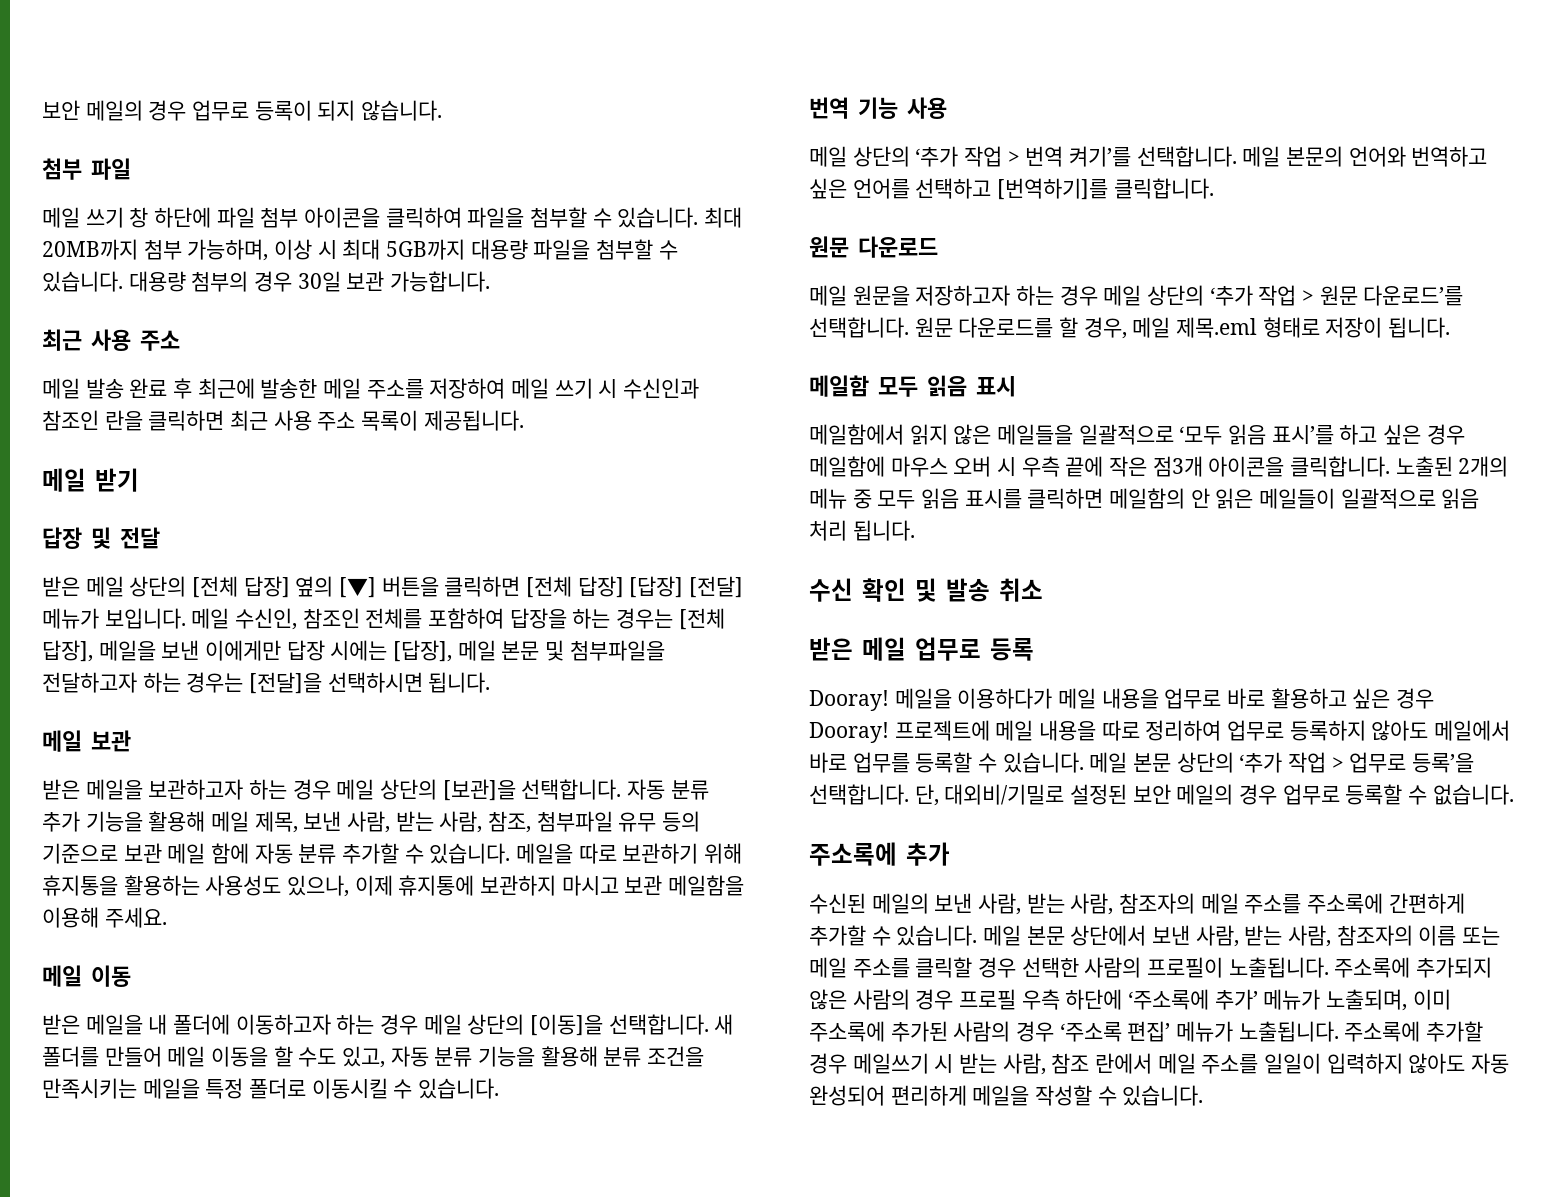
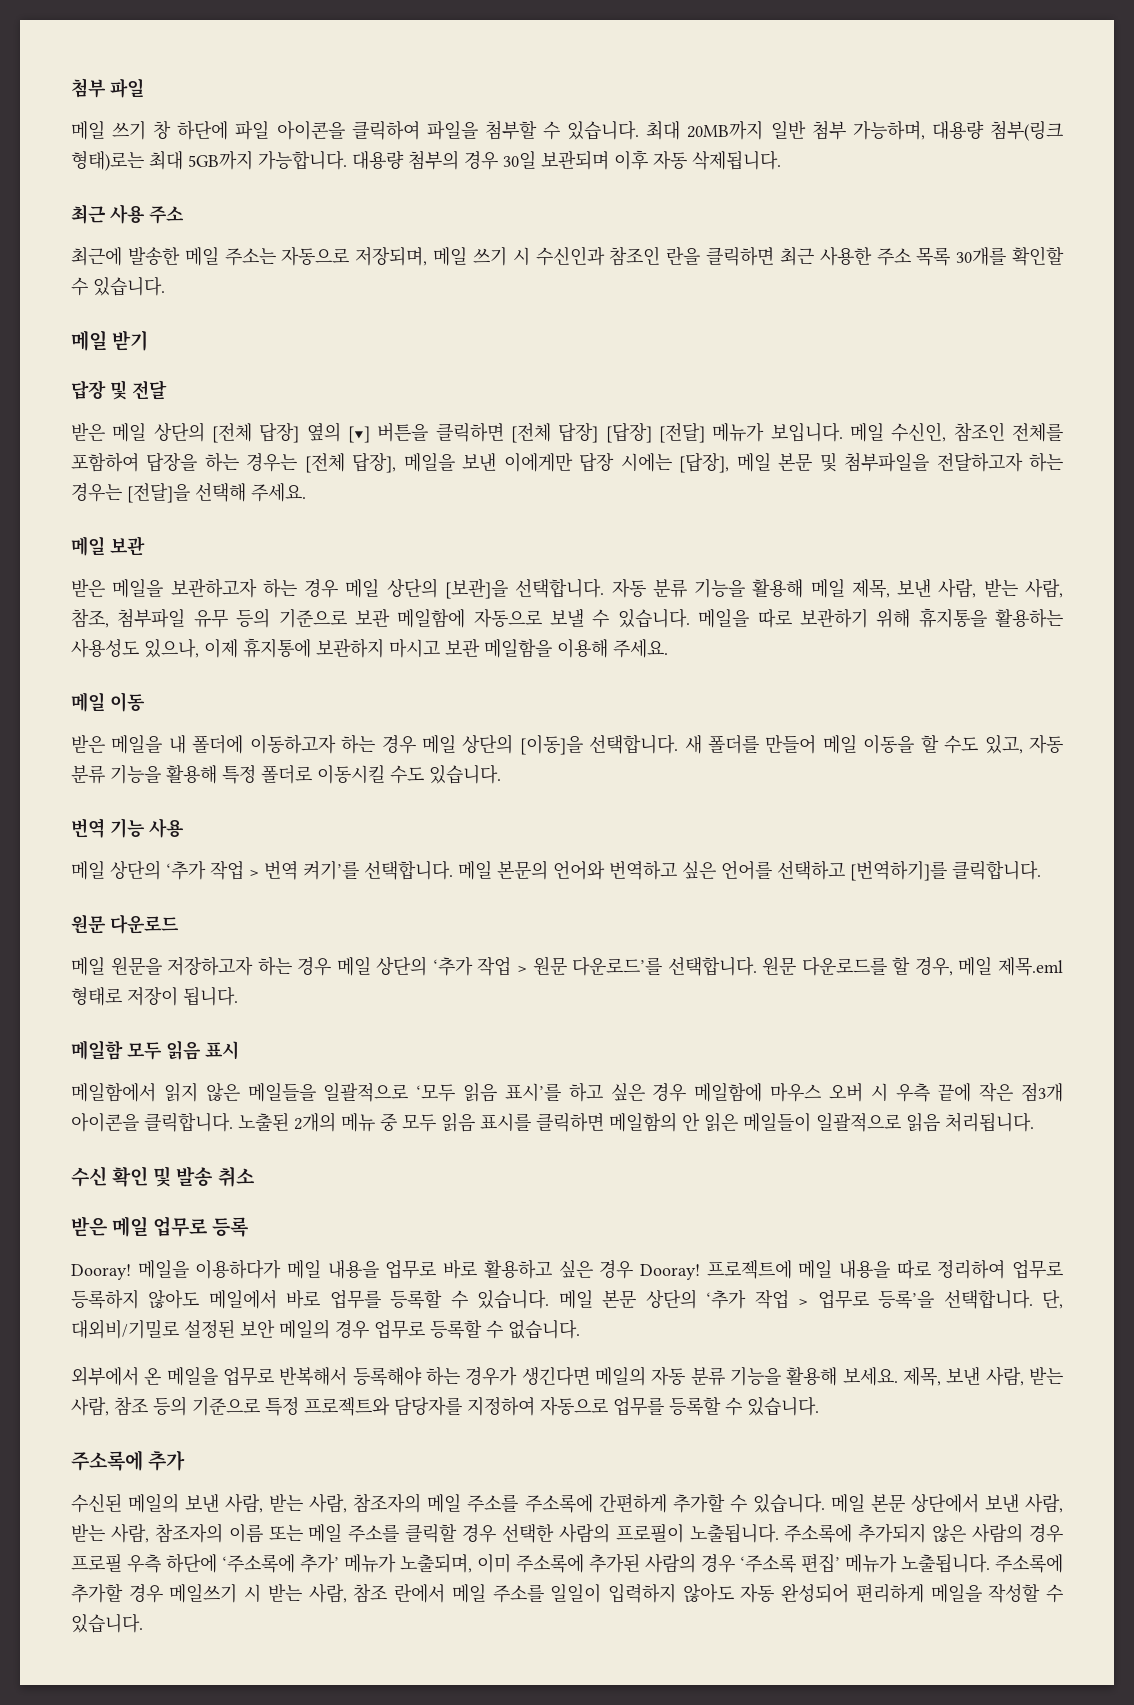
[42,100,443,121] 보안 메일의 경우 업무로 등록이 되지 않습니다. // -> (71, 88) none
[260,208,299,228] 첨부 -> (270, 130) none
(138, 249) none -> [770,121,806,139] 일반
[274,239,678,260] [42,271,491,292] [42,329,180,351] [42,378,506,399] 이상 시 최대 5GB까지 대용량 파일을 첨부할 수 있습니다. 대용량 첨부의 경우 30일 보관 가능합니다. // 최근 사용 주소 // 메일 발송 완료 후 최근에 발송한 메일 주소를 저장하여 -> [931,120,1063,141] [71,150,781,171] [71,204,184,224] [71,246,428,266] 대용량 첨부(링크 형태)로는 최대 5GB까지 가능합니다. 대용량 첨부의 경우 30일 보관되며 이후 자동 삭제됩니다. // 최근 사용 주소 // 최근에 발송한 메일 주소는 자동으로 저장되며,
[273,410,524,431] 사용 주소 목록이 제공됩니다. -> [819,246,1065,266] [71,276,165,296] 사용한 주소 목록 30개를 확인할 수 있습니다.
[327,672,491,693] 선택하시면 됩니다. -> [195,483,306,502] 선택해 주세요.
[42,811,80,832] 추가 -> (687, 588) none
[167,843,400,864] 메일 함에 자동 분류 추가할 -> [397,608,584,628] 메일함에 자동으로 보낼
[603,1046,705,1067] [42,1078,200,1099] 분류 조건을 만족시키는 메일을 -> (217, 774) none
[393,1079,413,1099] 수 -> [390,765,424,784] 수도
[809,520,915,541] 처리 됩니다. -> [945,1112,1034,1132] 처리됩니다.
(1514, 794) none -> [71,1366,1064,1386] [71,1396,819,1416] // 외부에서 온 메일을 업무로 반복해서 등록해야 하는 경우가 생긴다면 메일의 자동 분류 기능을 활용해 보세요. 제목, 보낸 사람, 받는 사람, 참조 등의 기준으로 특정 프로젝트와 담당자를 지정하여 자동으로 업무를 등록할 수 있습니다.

* * * * * * *

▶ [DESCRIPTION OF THE TASK] All lines above that include the word "자동으로" should be located and copied.

▶ [WRITTEN REPLY]
[274,239,678,260] [42,271,491,292] [42,329,180,351] [42,378,506,399] 이상 시 최대 5GB까지 대용량 파일을 첨부할 수 있습니다. 대용량 첨부의 경우 30일 보관 가능합니다. // 최근 사용 주소 // 메일 발송 완료 후 최근에 발송한 메일 주소를 저장하여 -> [931,120,1063,141] [71,150,781,171] [71,204,184,224] [71,246,428,266] 대용량 첨부(링크 형태)로는 최대 5GB까지 가능합니다. 대용량 첨부의 경우 30일 보관되며 이후 자동 삭제됩니다. // 최근 사용 주소 // 최근에 발송한 메일 주소는 자동으로 저장되며,
[167,843,400,864] 메일 함에 자동 분류 추가할 -> [397,608,584,628] 메일함에 자동으로 보낼
(1514, 794) none -> [71,1366,1064,1386] [71,1396,819,1416] // 외부에서 온 메일을 업무로 반복해서 등록해야 하는 경우가 생긴다면 메일의 자동 분류 기능을 활용해 보세요. 제목, 보낸 사람, 받는 사람, 참조 등의 기준으로 특정 프로젝트와 담당자를 지정하여 자동으로 업무를 등록할 수 있습니다.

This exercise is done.